→ DATA
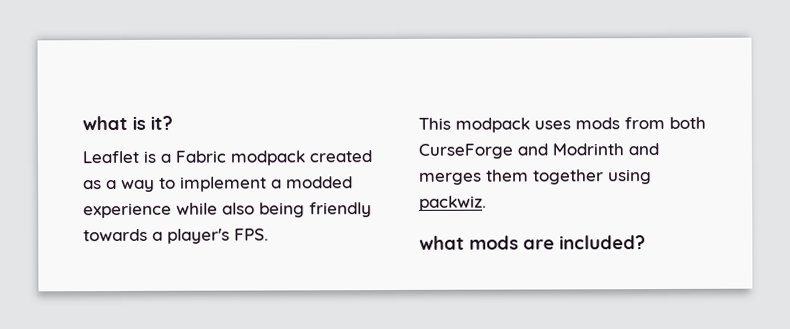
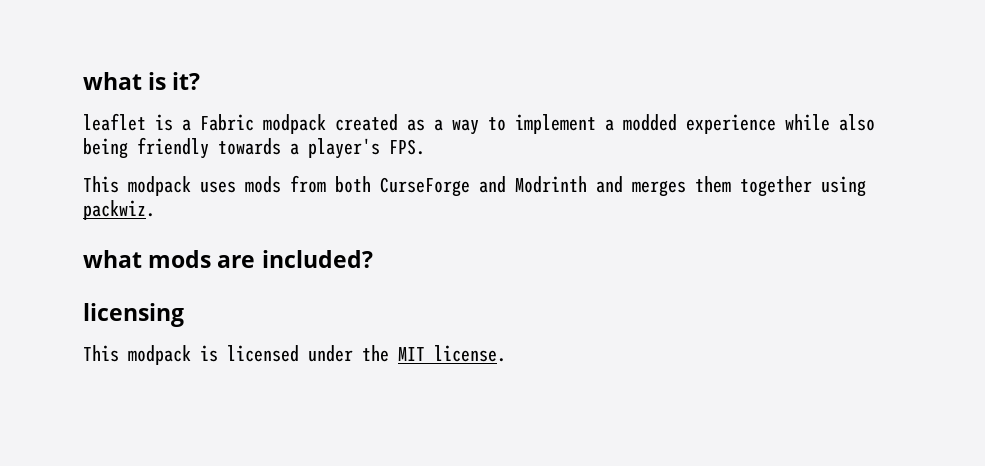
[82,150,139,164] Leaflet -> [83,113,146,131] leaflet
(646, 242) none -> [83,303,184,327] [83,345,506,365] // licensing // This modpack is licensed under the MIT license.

...

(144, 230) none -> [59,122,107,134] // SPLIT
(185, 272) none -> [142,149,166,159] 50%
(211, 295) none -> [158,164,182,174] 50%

* * *

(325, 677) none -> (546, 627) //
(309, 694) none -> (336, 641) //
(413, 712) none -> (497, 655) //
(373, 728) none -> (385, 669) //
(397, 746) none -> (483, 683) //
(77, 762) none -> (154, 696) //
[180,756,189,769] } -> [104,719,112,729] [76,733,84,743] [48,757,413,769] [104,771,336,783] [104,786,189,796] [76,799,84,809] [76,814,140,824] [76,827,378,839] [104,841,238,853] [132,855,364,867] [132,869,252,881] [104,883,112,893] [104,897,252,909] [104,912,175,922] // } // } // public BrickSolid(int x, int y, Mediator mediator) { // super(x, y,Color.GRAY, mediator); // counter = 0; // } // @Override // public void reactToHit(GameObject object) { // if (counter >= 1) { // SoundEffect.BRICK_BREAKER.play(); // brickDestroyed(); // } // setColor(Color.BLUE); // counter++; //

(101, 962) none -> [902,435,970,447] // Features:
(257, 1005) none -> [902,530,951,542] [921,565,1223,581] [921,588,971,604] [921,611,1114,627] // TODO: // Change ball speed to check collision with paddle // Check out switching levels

→ REQUIRED ACTION
The reply should hold only the lines of the listing above starting at the line containing "[82,150,139,164] Leaflet ->" and ending at the line containing "(646, 242) none", exactly as written.

→ WRITTEN REPLY
[82,150,139,164] Leaflet -> [83,113,146,131] leaflet
(646, 242) none -> [83,303,184,327] [83,345,506,365] // licensing // This modpack is licensed under the MIT license.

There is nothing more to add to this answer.